POLITIQUE
18/11/2013 04:37 EST | Actualisé 18/01/2014 05:12 EST

Le Canada en fin de classement dans la lutte au réchauffement climatique

PC

OTTAWA - La ministre fédérale de l'Environnement, Leona Aglukkaq, est arrivée lundi à Varsovie pour la conférence des Nations unies sur les changements climatiques, mais elle est précédée de très faibles attentes à l'égard du rôle du Canada.

Un rapport européen dévoilé au moment de la tenue de la conférence classe le Canada au 55e rang sur 58 pays quant aux efforts de réduction des émissions de gaz à effet de serre, devançant seulement l'Iran, le Kazakhstan et l'Arabie saoudite.

Ce rapport annuel de Climate Action Network Europe et Germanwatch situe le Canada en fin de classement des pays développés en termes d'émissions par habitant, de développement des énergies renouvelables et des politiques sur le climat.

Une organisation établie à Washington, le Center for Global Development, a publié lundi un rapport distinct classant le Canada 27e sur le plan environnemental sur 27 pays parmi les plus riches.

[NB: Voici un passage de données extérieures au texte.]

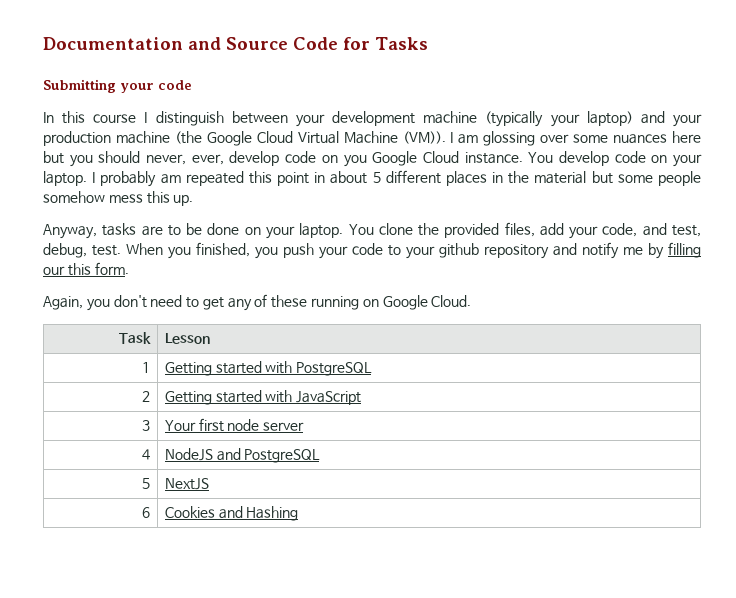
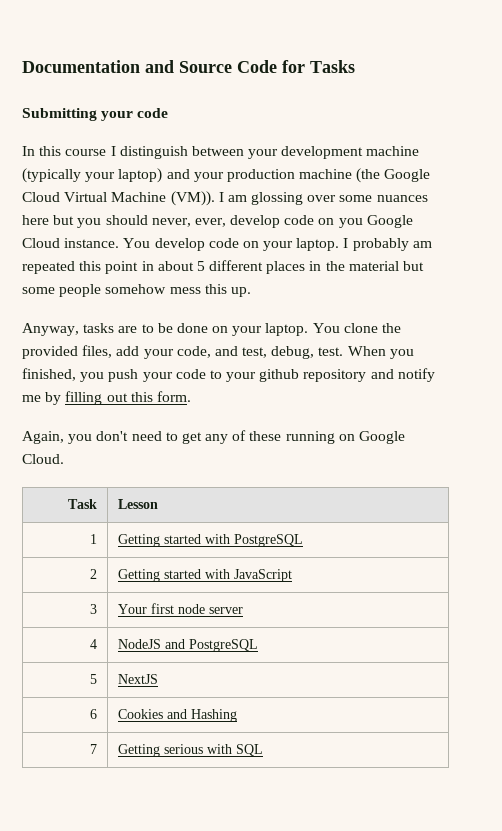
[43,266,65,275] our -> [106,393,128,402] out
(299, 513) none -> [89,744,97,754] [118,744,264,757] // 7 | Getting serious with SQL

Et un nouveau sondage téléphonique Environics en partenariat avec la Fondation David-Suzuki laisse croire que la confiance de la population canadienne envers le gouvernement en tant que leader dans la lutte au réchauffement climatique a chuté significativement — en recul de six points de pourcentage par rapport au niveau de 59 pour cent enregistré il y a un an.

La conférence annuelle sur le climat des Nations unies entre dans sa deuxième semaine de pourparlers, alors que les négociateurs à Varsovie tentent d'établir un plan international sur les changements climatiques pour l'après-2020. L'objectif est de livrer un nouveau modèle à l'occasion du sommet de Paris en 2015.

La ministre Aglukkaq affirme, dans un communiqué du gouvernement transmis avant son arrivée à la conférence, que le Canada joue un rôle de «chef de file» en mettant l'accent sur les «réels avantages environnementaux et économiques» apportés à l'ensemble de la population canadienne.

Mme Aglukkaq ajoute que le gouvernement du Canada s'est engagé à établir un accord «juste et efficace» sur les changements climatiques, «qui comprend des engagements de la part de tous les grands émetteurs».

«Comme l'année précédente, le Canada ne démontre toujours pas l'intention d'aller de l'avant avec des politiques sur le climat, et demeure par conséquent le pire acteur de tous les pays industrialisés», indique le rapport de Climate Action Network Europe et Germanwatch, publié lundi à Varsovie.

Le rapport comparatif est constitué annuellement par des militants environnementaux depuis 2005.

La Chine, ayant attiré l'attention cette année avec sa pollution atmosphérique meurtrière, «a amélioré son rendement comparativement à l'année précédente et a grimpé au 46e rang», indique l'étude, malgré que la Chine soit encore le principal émetteur de CO2 de la planète.

La Chine est en fait 43e sur 58 pays à l'étude, mais l'organisation a laissé vacants les trois premiers rangs pour refléter la place à l'amélioration même pour le pays le mieux classé, le Danemark.

Selon le document, la Chine, qui compte près de 19,5 pour cent de la population mondiale, est responsable de près de 23 pour cent des émissions mondiales. Le Canada, avec 0,5 pour cent de la population mondiale, émet 1,6 pour cent des émissions mondiales de gaz à effet de serre.

Le débat hautement polarisé au pays semble avoir affecté l'opinion publique.

Environics a sondé 2003 répondants entre le 1er octobre et 17 octobre, et semble montrer que la confiance en la science des changements climatiques n'est pas encore revenue à son niveau de 2007 «lorsque les changements climatiques étaient le nouveau sujet de l'heure».

Six répondants sur dix ont dit croire que les changements climatiques sont bien réels et causés par l'activité humaine, une augmentation marginale par rapport à 2012, mais un résultat bien moindre par rapport à 65 pour cent en 2007.

La marge d'erreur est de 2,2 points de pourcentage, 19 fois sur 20.